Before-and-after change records

►

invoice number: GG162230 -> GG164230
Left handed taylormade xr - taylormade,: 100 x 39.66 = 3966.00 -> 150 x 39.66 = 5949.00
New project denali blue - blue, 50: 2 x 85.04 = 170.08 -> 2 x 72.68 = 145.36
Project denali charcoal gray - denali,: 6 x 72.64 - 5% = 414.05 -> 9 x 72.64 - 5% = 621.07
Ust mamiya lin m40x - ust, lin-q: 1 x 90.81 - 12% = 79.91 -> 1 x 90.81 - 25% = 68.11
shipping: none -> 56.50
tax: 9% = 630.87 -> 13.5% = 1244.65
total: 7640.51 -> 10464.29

◄
►

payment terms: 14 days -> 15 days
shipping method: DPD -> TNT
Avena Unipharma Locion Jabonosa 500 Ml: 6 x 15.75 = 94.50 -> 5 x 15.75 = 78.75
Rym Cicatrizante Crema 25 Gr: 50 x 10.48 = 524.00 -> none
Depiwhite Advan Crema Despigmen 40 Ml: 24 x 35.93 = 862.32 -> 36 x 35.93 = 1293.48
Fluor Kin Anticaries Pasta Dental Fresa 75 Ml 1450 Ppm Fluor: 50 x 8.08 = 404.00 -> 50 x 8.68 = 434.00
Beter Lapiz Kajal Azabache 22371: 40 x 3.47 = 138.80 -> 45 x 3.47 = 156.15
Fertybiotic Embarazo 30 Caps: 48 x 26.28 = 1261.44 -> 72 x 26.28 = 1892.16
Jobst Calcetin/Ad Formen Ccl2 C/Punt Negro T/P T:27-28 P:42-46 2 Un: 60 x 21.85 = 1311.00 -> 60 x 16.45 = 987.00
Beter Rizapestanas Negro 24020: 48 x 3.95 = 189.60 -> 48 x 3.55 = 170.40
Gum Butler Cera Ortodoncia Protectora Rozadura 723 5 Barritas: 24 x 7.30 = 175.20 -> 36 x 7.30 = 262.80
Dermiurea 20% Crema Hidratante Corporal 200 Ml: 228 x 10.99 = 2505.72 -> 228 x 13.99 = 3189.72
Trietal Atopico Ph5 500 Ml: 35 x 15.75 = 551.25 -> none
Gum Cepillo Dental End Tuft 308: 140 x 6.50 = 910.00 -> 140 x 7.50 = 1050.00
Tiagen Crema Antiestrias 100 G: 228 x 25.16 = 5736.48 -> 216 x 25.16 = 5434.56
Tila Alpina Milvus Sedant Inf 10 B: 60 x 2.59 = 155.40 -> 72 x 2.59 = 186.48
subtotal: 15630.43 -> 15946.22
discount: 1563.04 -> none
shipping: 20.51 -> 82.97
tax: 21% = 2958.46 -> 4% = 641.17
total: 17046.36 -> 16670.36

◄
►

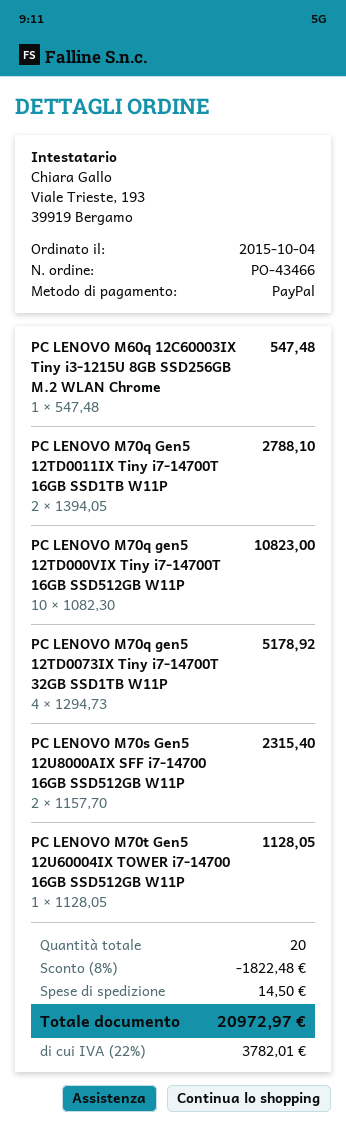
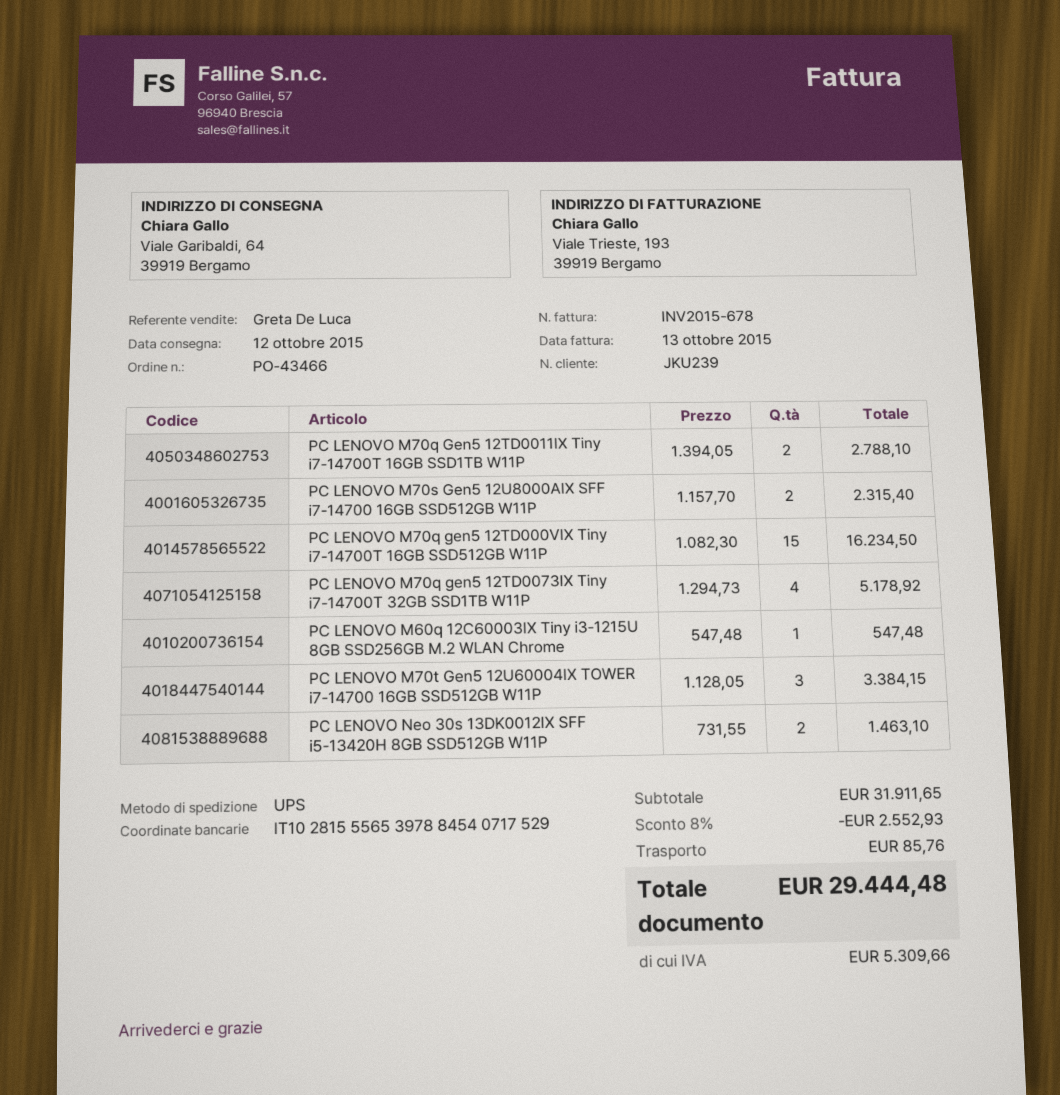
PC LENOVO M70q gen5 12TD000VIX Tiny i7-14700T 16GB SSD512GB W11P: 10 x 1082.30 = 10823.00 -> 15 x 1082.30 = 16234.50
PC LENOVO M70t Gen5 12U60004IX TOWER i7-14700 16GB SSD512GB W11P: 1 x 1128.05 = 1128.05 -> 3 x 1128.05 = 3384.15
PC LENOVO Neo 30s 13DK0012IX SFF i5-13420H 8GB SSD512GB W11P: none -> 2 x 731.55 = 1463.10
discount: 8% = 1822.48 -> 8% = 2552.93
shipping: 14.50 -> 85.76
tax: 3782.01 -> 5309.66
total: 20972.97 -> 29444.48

◄

> [Required work]: Would you output, from the records above, exactly the run of lines that starts at the line containing "Beter Rizapestanas Negro" and ends at the line containing "total: 17046.36 -> 16670.36", and only that run?

> [Your response]:
Beter Rizapestanas Negro 24020: 48 x 3.95 = 189.60 -> 48 x 3.55 = 170.40
Gum Butler Cera Ortodoncia Protectora Rozadura 723 5 Barritas: 24 x 7.30 = 175.20 -> 36 x 7.30 = 262.80
Dermiurea 20% Crema Hidratante Corporal 200 Ml: 228 x 10.99 = 2505.72 -> 228 x 13.99 = 3189.72
Trietal Atopico Ph5 500 Ml: 35 x 15.75 = 551.25 -> none
Gum Cepillo Dental End Tuft 308: 140 x 6.50 = 910.00 -> 140 x 7.50 = 1050.00
Tiagen Crema Antiestrias 100 G: 228 x 25.16 = 5736.48 -> 216 x 25.16 = 5434.56
Tila Alpina Milvus Sedant Inf 10 B: 60 x 2.59 = 155.40 -> 72 x 2.59 = 186.48
subtotal: 15630.43 -> 15946.22
discount: 1563.04 -> none
shipping: 20.51 -> 82.97
tax: 21% = 2958.46 -> 4% = 641.17
total: 17046.36 -> 16670.36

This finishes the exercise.